Mechanism od Filamin Action in Response to Mechanical Stimuli

Abstract

Molecular mechanisms by which cells sense and directionally migrate in response to mechanical perturbation, which is critical in homeostasis and many diseases, are not well understood. Dictyostelium discoideum cells exposed to a brief burst of shear flow show rapid and transient activation of multiple components of the signal transduction network, a response that requires an intact actin cytoskeleton of the cell. However, exactly what aspect of the actin cytoskeleton network is responsible for sensing and/or transmitting the signal is unclear. Previous data from our laboratory suggested that actin crosslinking protein filamin is involved in the ability of cells to respond to shear flow. In this study we further characterized the mechanism of filamin action in this response.

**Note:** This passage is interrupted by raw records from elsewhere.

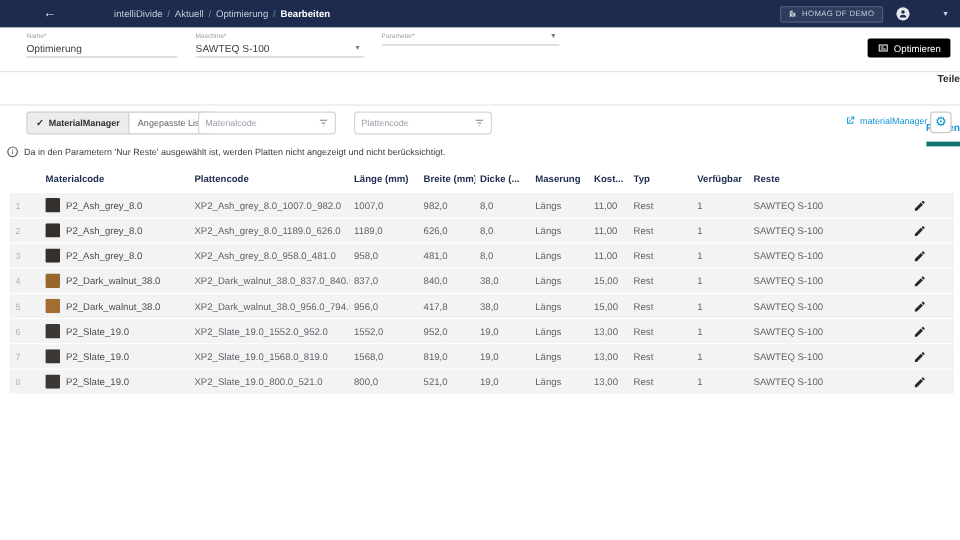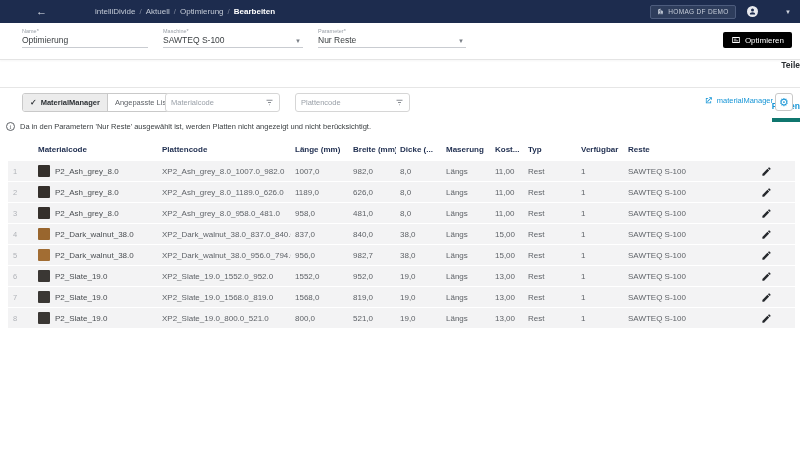--- a/index.html
+++ b/index.html
@@ -120,7 +120,6 @@
     </div>
     <div class="field field-parameter">
       <div class="flabel">Parameter*</div>
-      <div class="fvalue">Nur Reste</div>
       <span class="fcaret">▼</span>
     </div>
     <button class="optimize-btn">

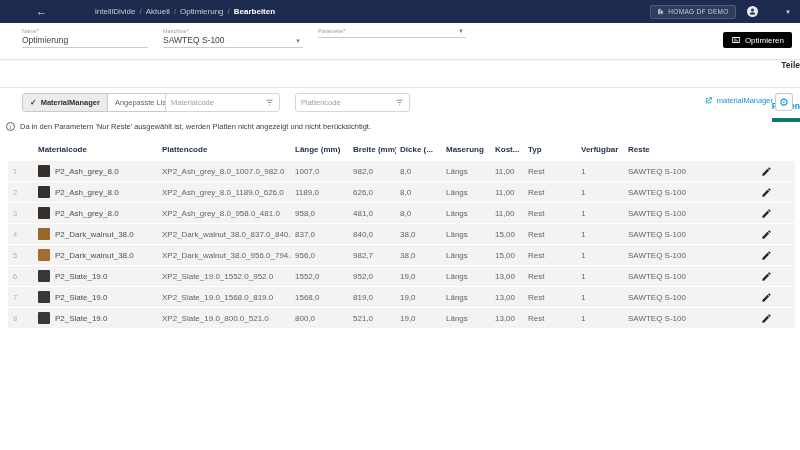--- a/index.html
+++ b/index.html
@@ -297,7 +297,7 @@
           </div>
           <div class="c-platten">XP2_Dark_walnut_38.0_956.0_794.0</div>
           <div class="c-laenge">956,0</div>
-          <div class="c-breite">982,7</div>
+          <div class="c-breite">417,8</div>
           <div class="c-dicke">38,0</div>
           <div class="c-maserung">Längs</div>
           <div class="c-kost">15,00</div>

Filamin itself showed rapid and transient relocalization from the cytosol to the cortex following 2 sec stimulation with shear flow. To detect activation of the signal transduction network in the presence or absence of this actin binding protein, we used fluorescently tagged Ras binding domain biosensor that detects active Ras and was previously shown to relocalize to the cortex following mechanical stimulation. Reduced responsiveness of the network to stimulation with shear flow in the absence of filamin was specific to mechanical stimuli since response to global stimulation with a chemoattractant was comparable between cells with or without filamin. To understand how filamin might be regulating shear flow induced responses we generated truncation constructs of filamin lacking either the actin binding domain or the dimerization domain. Studies are underway to determine whether these truncation constructs are able to rescue the reduced response of filamin null cells to brief stimulation with shear flow, which will offer insight into the molecular mechanism of filamin action in this context.